Requirement = Every line below that holds "none" must be copied.

Supplied entries =
☆ ☆ ☆ ☆ ☆

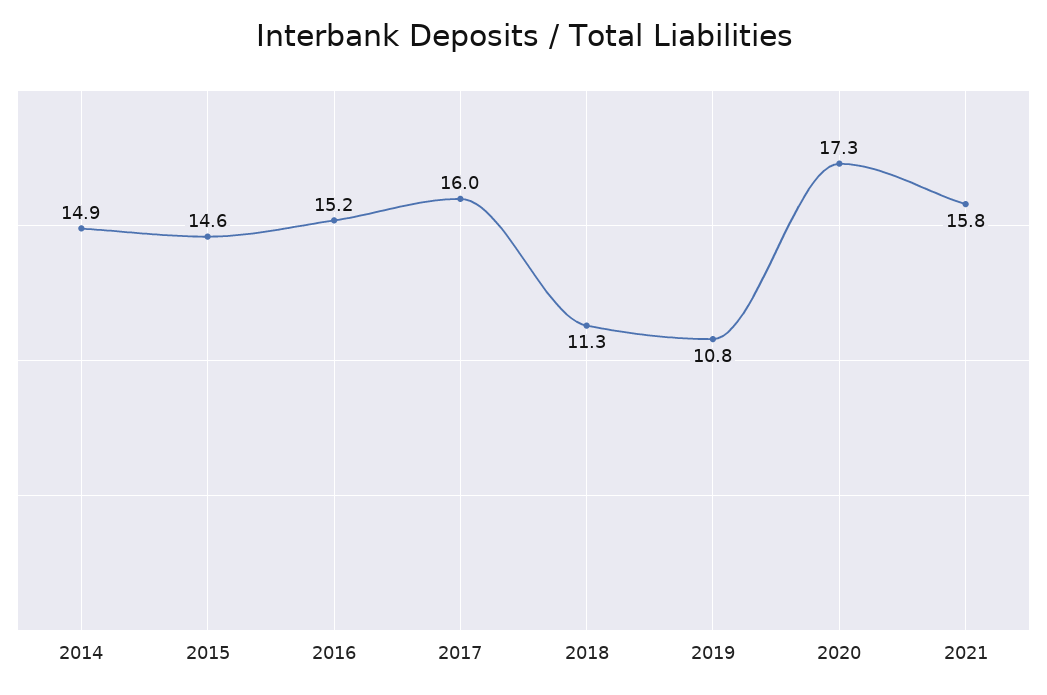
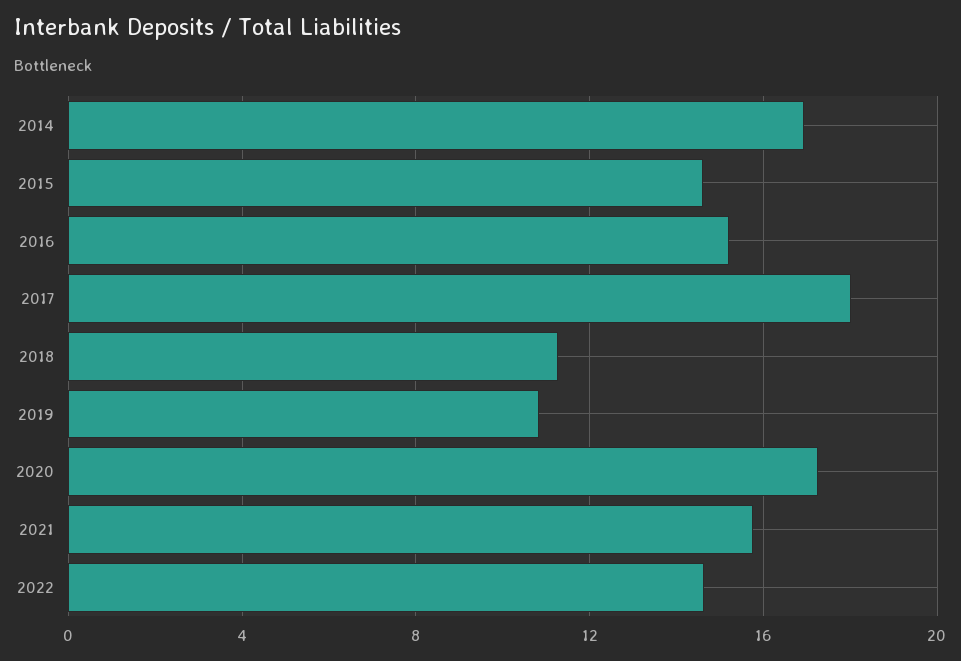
2014: 14.9 -> 17
2017: 16 -> 18
2022: none -> 14.5

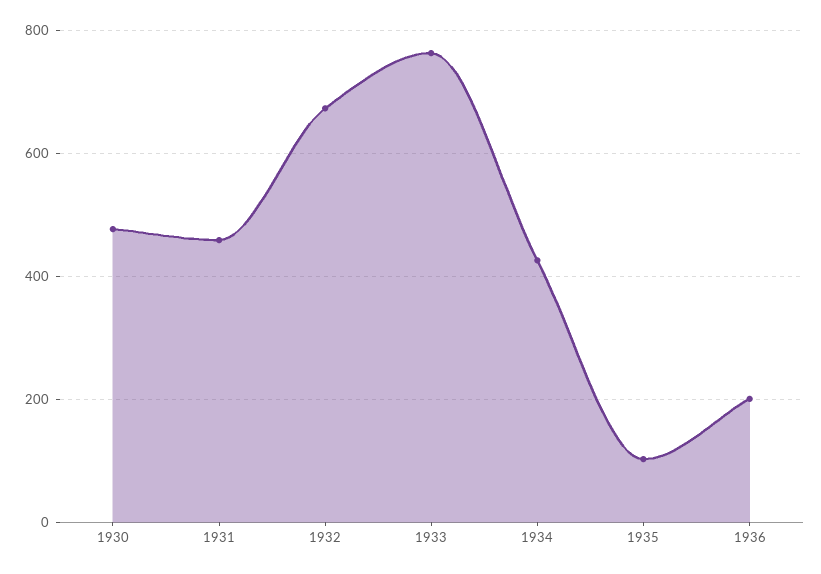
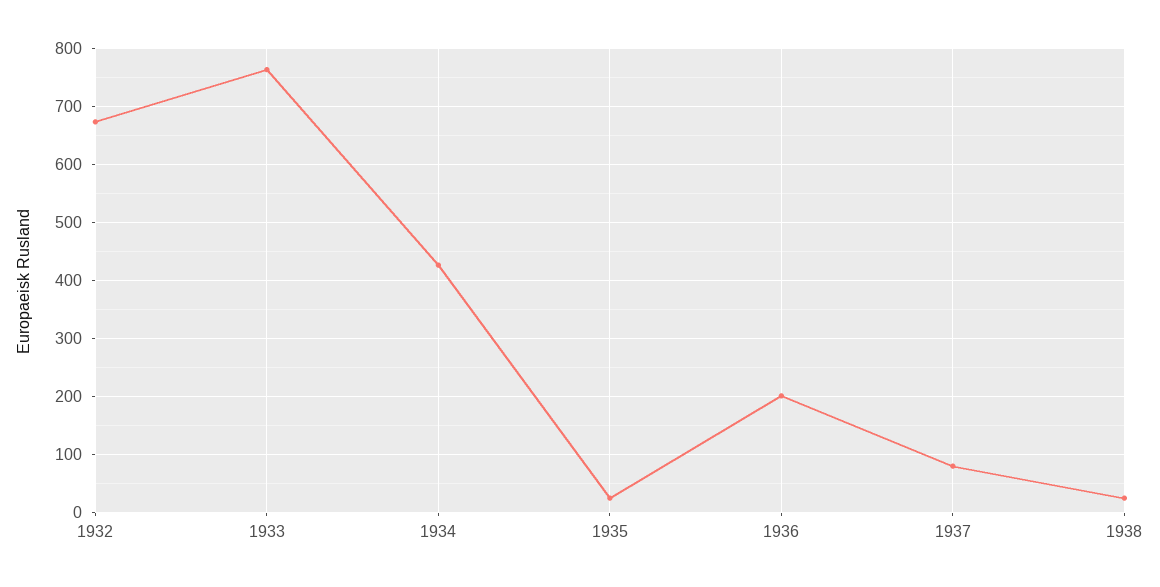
1930: 480 -> none
1931: 460 -> none
1935: 100 -> 20
1937: none -> 80
1938: none -> 20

☆ ☆ ☆ ☆ ☆

Solved exercise =
2022: none -> 14.5
1930: 480 -> none
1931: 460 -> none
1937: none -> 80
1938: none -> 20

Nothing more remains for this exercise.